Connecticut and the rest of New England were sympathetic supporters of the anti-slavery movement. Not surprisingly, Eben as a young ship captain on the Great Lakes had joined and financially supported the Cleveland Anti-Slavery Society.

My historic novel, used actual facts, characters, and history in its telling. However, there were imagined descriptions and conversations in the relating. The characters mentioned for the most part were factual and documented by footnotes.

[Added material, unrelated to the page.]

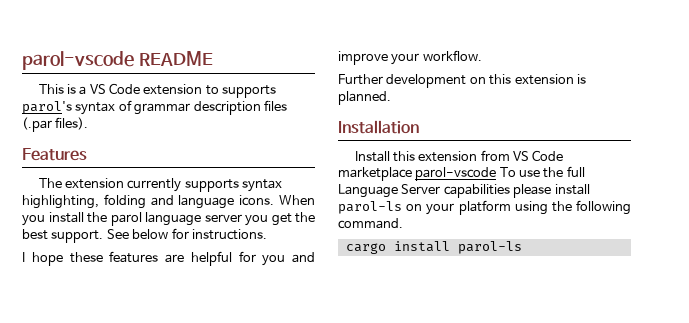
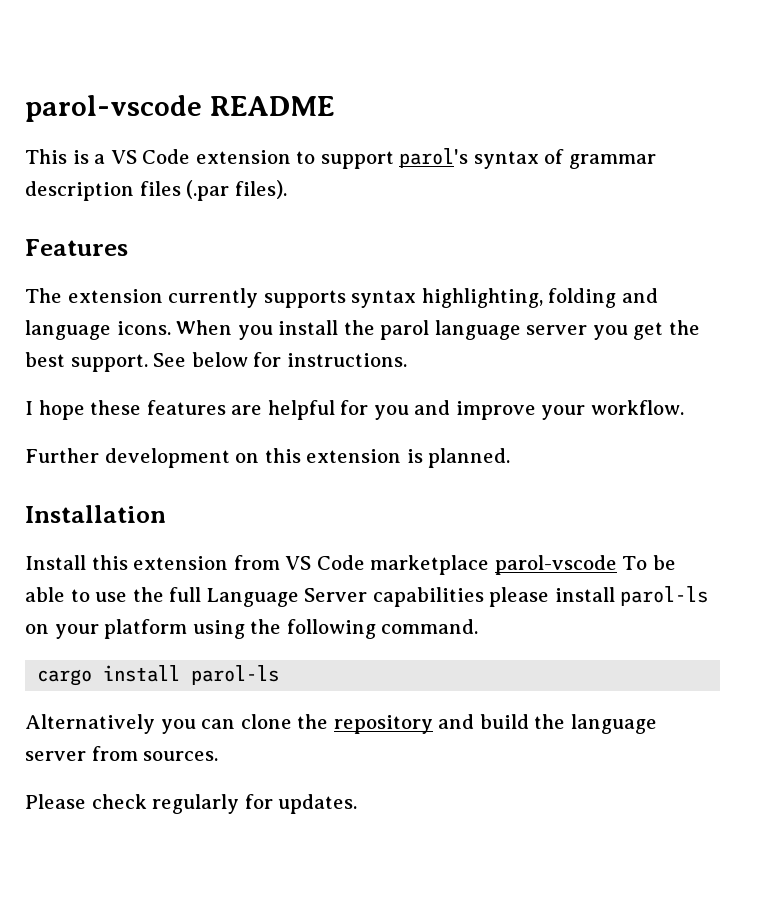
[222,85,277,98] supports -> [320,151,394,169] support
(516, 172) none -> [652,555,676,570] [25,587,90,602] be able to
(522, 247) none -> [25,714,657,734] [25,746,219,761] [25,794,358,814] // Alternatively you can clone the repository and build the language server from sources. // Please check regularly for updates.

They included Will Passion, an actual infamous slave catcher; John Brown, an intelligent, successful land investor who was a black barber with a shop in the New England Hotel; and John Malvin, the black pastor of the integrated First Baptist Church of Greater Cleveland and one of the original signers of the Cleveland Anti-Slavery Society charter in 1836. One of the fictional characters was “Hosanna,” a conductor on the Underground Railroad in my story whom I modeled after Harriet Tubman of Underground Railroad fame.

My narrative reports that Eben and his ship, Avenger, were recruited by John Brown and John Malvin to carry sixteen escaping slaves to Canada.  Eben agreed, although he realized he risked the loss of his ship if discovered by slave catchers who used Federal Marshals to return slaves to their owners in the south.

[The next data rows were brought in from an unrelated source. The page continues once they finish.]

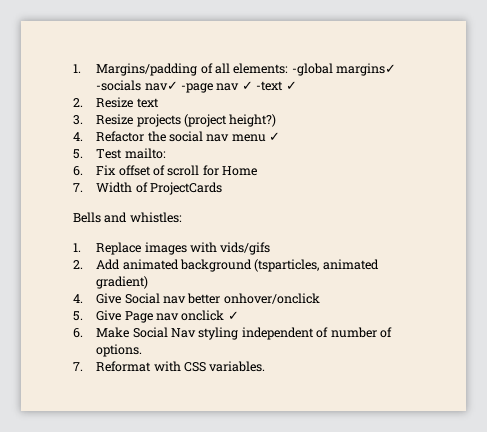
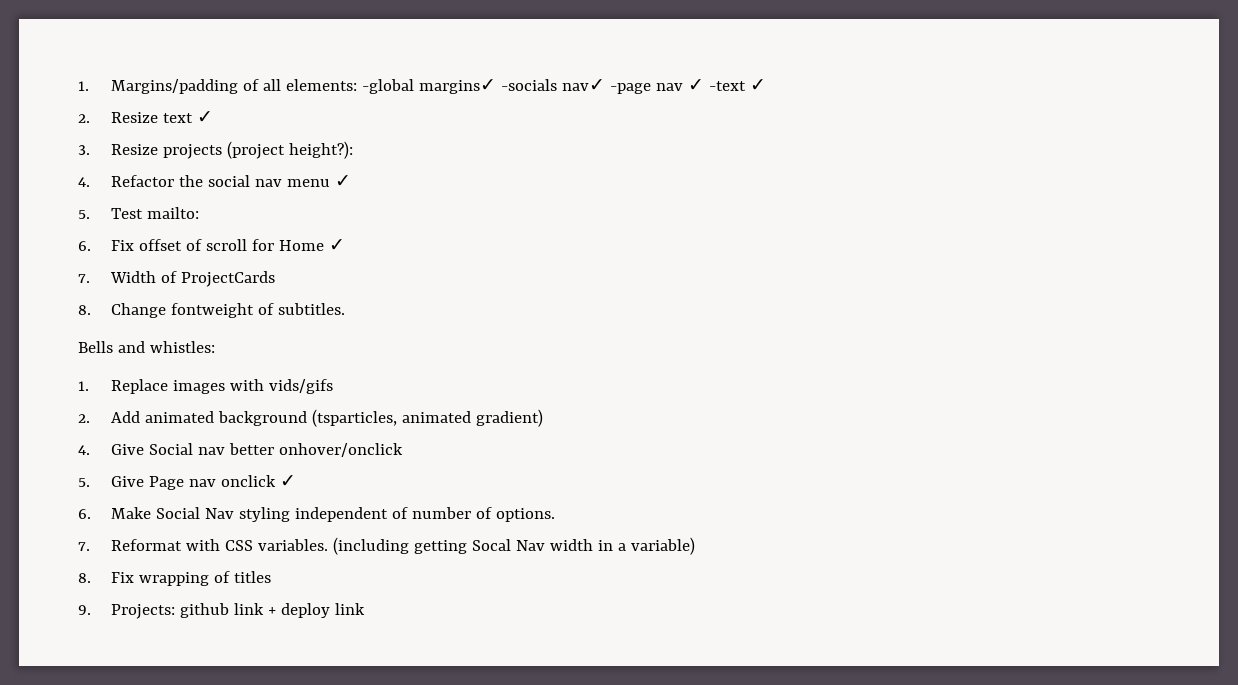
(159, 103) none -> [196,111,213,123] ✓
[229,114,277,127] height?) -> [288,141,353,159] height?):
(258, 171) none -> [328,239,345,251] ✓
(223, 188) none -> [78,303,345,318] // 8. Change fontweight of subtitles.
(266, 366) none -> [332,537,695,555] [78,571,271,586] [78,603,365,619] (including getting Socal Nav width in a variable) // 8. Fix wrapping of titles // 9. Projects: github link + deploy link

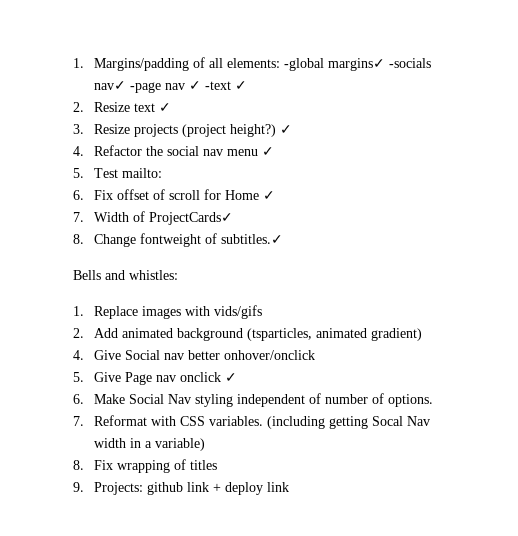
[288,141,353,159] height?): -> [230,124,293,137] height?) ✓
[180,271,275,287] ProjectCards -> [149,212,234,225] ProjectCards✓
[277,303,345,315] subtitles. -> [221,234,284,244] subtitles.✓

Will Passion, the notorious Slave Catcher, was on the lake in his swift schooner the night Eben sailed, looking for boats sneaking out of Cleveland harbors heading for Canada.

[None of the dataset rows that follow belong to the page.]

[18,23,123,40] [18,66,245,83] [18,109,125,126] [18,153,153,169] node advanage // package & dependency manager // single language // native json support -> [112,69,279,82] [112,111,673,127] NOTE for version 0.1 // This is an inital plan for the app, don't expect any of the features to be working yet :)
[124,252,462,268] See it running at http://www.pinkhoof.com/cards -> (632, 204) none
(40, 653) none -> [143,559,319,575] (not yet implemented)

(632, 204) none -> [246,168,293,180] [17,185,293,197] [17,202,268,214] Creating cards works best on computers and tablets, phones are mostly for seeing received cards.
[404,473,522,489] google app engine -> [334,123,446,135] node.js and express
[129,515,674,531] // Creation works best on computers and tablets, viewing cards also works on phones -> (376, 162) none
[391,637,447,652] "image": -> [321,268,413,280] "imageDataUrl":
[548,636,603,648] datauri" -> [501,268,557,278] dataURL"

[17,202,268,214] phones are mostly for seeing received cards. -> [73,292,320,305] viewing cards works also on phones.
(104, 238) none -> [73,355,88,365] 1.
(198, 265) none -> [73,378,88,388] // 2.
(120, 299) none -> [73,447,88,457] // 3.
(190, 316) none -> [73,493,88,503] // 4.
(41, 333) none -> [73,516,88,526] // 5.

Eben’s ship, with the former Virginia slaves hidden in the crew’s quarters and their conductor, Hosanna, were chased down and overtaken by Passion’s faster schooner, but Eben had cleverly altered course prior to being boarded by Passion and the Marshalls.

After boarding, the marshalls announced their intention to search Eben’s ship looking for property owned by United States citizens.

Eben replied, “In the last several minutes, our ship has departed the U.S. and entered Canadian waters. You no longer have jurisdiction in these waters.”

Passion and the Marshalls after making some frustrated threats, had no choice but to abandon their pursuit of the slaves and depart.

Captain Ebenezer Stark safely disembarked sixteen former slaves to freedom on the shores of Port Burwell, Ontario. As Hosanna departed, she said to Eben, “We are deeply appreciative, Captain. You are a skillful skipper and navigator. I had no idea we were so close to the Canadian border.”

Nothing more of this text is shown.